Un appel professionnel qui dérape complètement
L’incident remonte à 2011. À cette époque, Christine Berrou travaillait dans un comedy club parisien où elle côtoyait régulièrement des humoristes reconnus comme Kev Adams. C’est dans ce contexte qu’un animateur de télévision la contacte.
Le prétexte paraît légitime : collecter des anecdotes sur Kev Adams en vue d’une interview. L’humoriste accepte donc un rendez-vous virtuel sur Skype, pensant à un simple échange professionnel.
Une situation de sidération
Mais la discussion prend une tournure inattendue et choquante. L’animateur apparaît à l’écran nu dans son lit.

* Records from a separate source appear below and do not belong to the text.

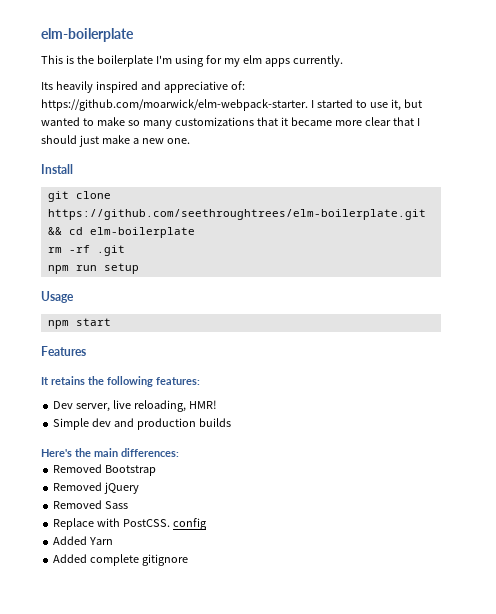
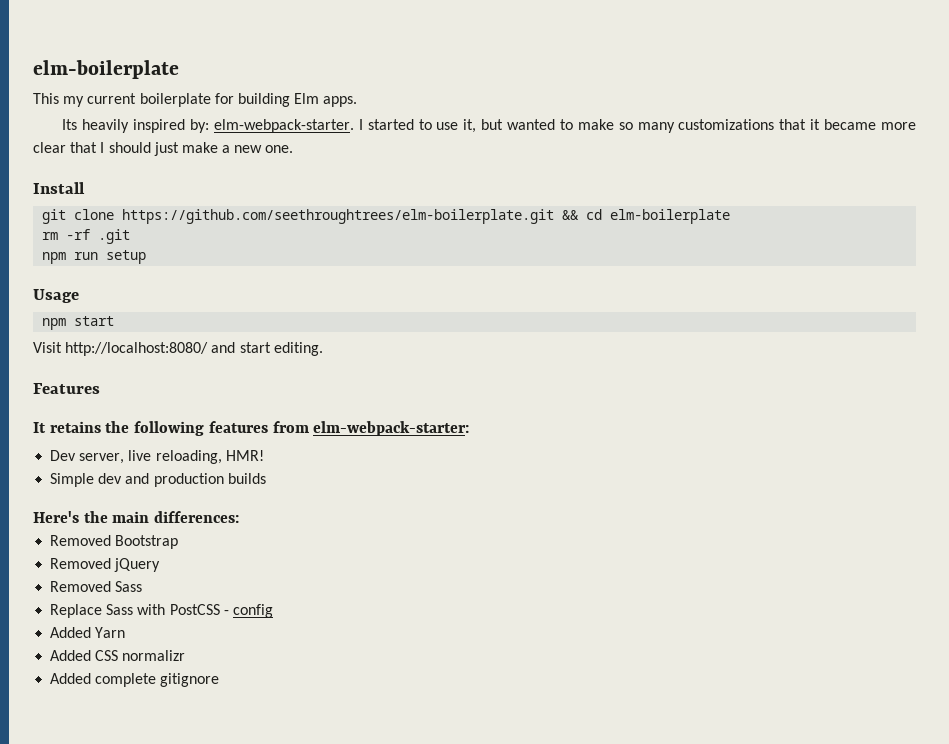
[65,55,343,67] is the boilerplate I'm using for my elm apps currently. -> [63,93,358,107] my current boilerplate for building Elm apps.
[140,81,245,93] [41,99,308,111] and appreciative of: https://github.com/moarwick/elm-webpack-starter. -> [189,119,354,133] by: elm-webpack-starter.
(111, 322) none -> [33,342,323,356] // Visit http://localhost:8080/ and start editing.
[156,377,200,385] features: -> [208,421,470,436] features from elm-webpack-starter:
[97,518,171,527] with PostCSS. -> [106,604,229,615] Sass with PostCSS -
(114, 541) none -> [50,650,186,661] // Added CSS normalizr

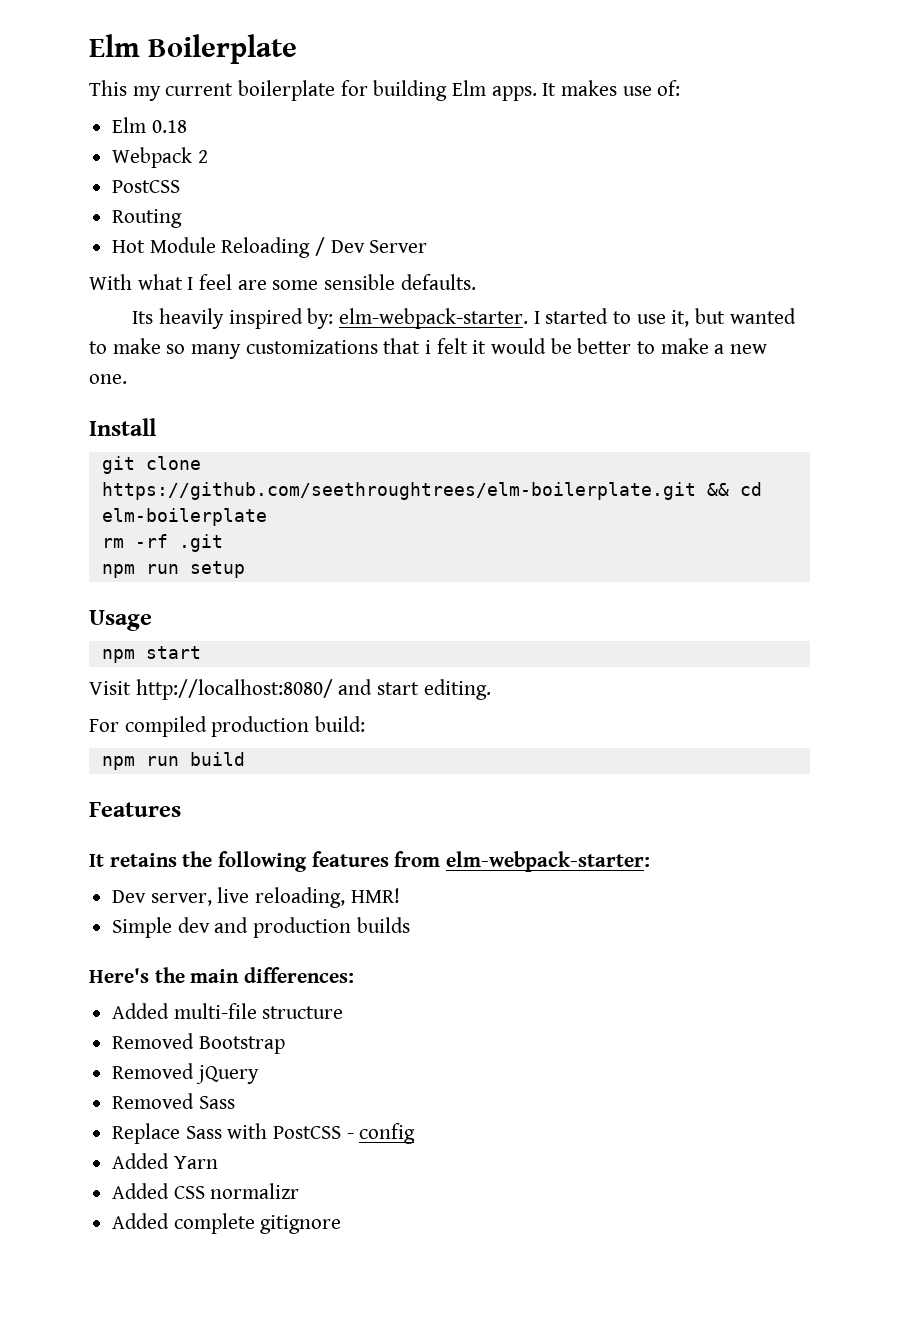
[33,60,179,79] elm-boilerplate -> [89,34,297,64] Elm Boilerplate
(358, 101) none -> [542,80,681,96] [112,117,187,133] [112,147,208,168] [112,180,181,193] [112,209,183,228] [112,237,428,258] [89,274,476,290] It makes use of: // Elm 0.18 // Webpack 2 // PostCSS // Routing // Hot Module Reloading / Dev Server // With what I feel are some sensible defaults.
[810,119,916,130] [33,142,179,156] it became more clear that I should just -> [425,338,656,354] i felt it would be better to
(323, 349) none -> [89,716,366,737] [101,752,245,770] // For compiled production build: // npm run build
(240, 517) none -> [112,1003,344,1019] // Added multi-file structure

Christine Berrou se retrouve dans ce qu’elle décrit comme « un état de sidération ».
Tentant de maintenir le cap professionnel, elle essaye de recentrer la conversation sur le sujet initial. Ses efforts restent vains. L’échange se termine brutalement lorsque l’animateur, face à sa résistance, décide de la rabaisser avant de lui raccrocher au nez.
Le poids de la culture du silence
Des années plus tard, Christine Berrou trouve enfin la force de témoigner publiquement. Sur les réseaux sociaux, elle dénonce la « culture du silence » qui entoure ces comportements inappropriés.
Cette omerta s’explique selon elle par une éducation où l’on apprend à « ne pas faire d’histoire ». Un conditionnement social qui empêche les victimes de s’exprimer et protège les agresseurs.
Une parole libérée, mais des réactions insuffisantes
L’humoriste révèle avoir partagé son expérience par le passé. Alors qu’elle travaillait dans un média où cet animateur devait rejoindre l’équipe, elle avait alerté sur les faits. Pourtant, aucune réaction notable n’avait suivi.
Ce silence institutionnel illustre la difficulté pour les victimes d’être entendues, surtout lorsque les mis en cause occupent des positions influentes dans le secteur audiovisuel.
Un appel au changement
Christine Berrou ne se contente pas de témoigner. Elle plaide pour une nouvelle approche collective face à ces dérives. Son objectif : empêcher que de tels comportements ne se reproduisent.
En partageant son histoire dans le contexte de l’affaire Patrick Bruel, l’humoriste espère contribuer à faire évoluer les mentalités. Une démarche qui s’inscrit dans un mouvement plus large de libération de la parole dans le monde du spectacle.